◆ WHAT TO PRODUCE: Of all the entries below, only the lines from the one with "Smoked in-house Angus" up to and including the one with "total: 828.74 -> 694.93" are to be duplicated exactly.

Dataset records:
____________________

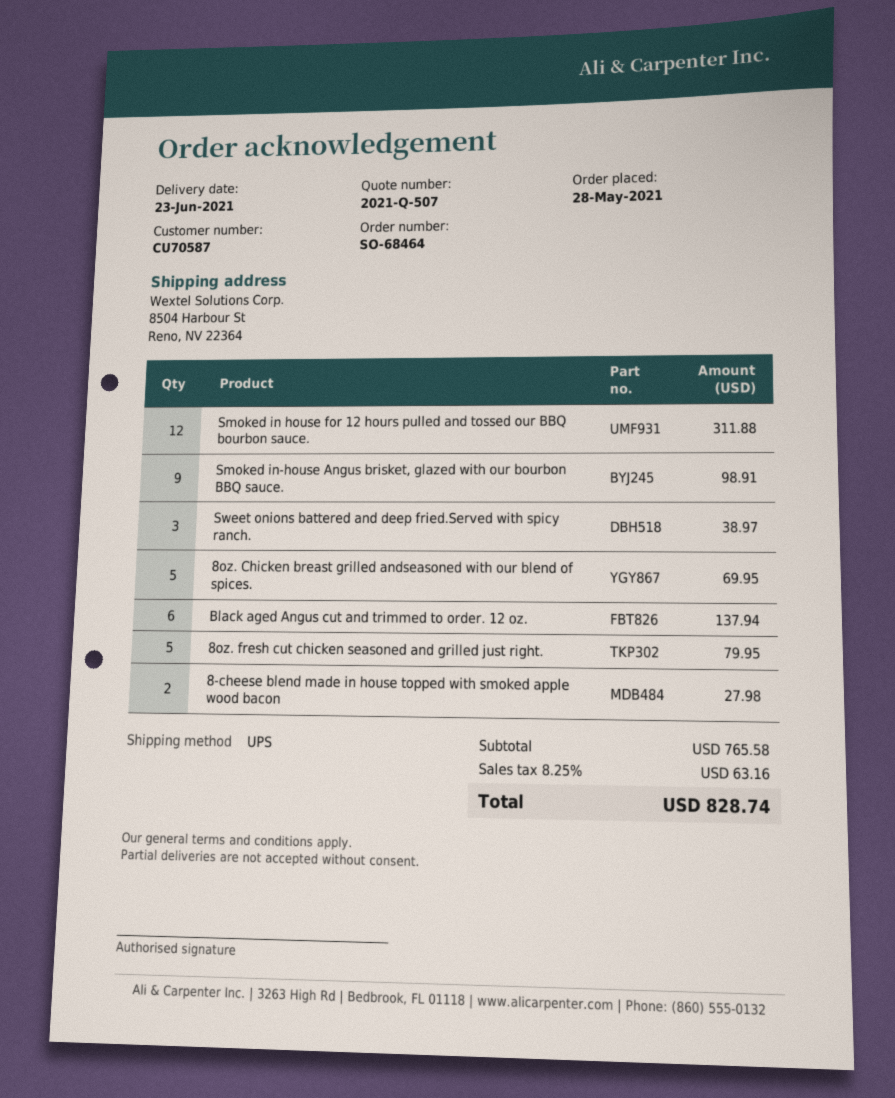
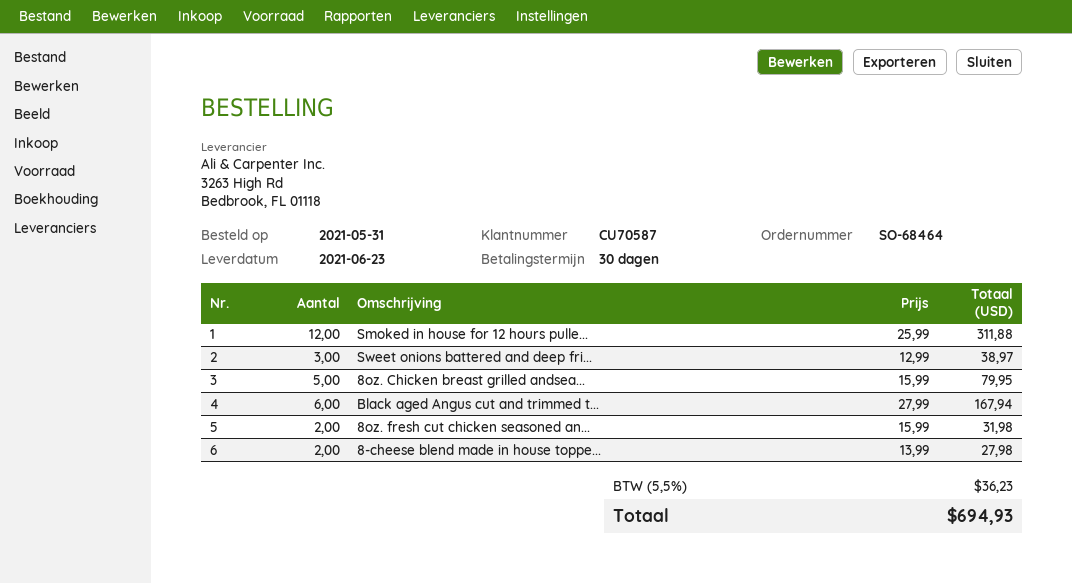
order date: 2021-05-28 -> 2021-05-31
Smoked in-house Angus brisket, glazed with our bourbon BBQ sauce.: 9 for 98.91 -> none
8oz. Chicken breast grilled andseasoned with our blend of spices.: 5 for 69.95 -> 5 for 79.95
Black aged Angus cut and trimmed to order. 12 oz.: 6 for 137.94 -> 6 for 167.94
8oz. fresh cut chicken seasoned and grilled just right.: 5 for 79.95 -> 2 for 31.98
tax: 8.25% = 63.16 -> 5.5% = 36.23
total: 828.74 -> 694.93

____________________

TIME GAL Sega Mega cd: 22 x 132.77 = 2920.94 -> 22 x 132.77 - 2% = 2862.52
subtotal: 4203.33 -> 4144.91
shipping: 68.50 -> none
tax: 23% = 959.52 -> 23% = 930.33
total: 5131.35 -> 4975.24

____________________

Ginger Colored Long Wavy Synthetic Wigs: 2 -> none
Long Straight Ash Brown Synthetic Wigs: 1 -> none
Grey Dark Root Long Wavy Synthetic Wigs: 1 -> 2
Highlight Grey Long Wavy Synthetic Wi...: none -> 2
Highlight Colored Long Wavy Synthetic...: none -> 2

____________________

◆ ANSWER TO THIS EXERCISE:
Smoked in-house Angus brisket, glazed with our bourbon BBQ sauce.: 9 for 98.91 -> none
8oz. Chicken breast grilled andseasoned with our blend of spices.: 5 for 69.95 -> 5 for 79.95
Black aged Angus cut and trimmed to order. 12 oz.: 6 for 137.94 -> 6 for 167.94
8oz. fresh cut chicken seasoned and grilled just right.: 5 for 79.95 -> 2 for 31.98
tax: 8.25% = 63.16 -> 5.5% = 36.23
total: 828.74 -> 694.93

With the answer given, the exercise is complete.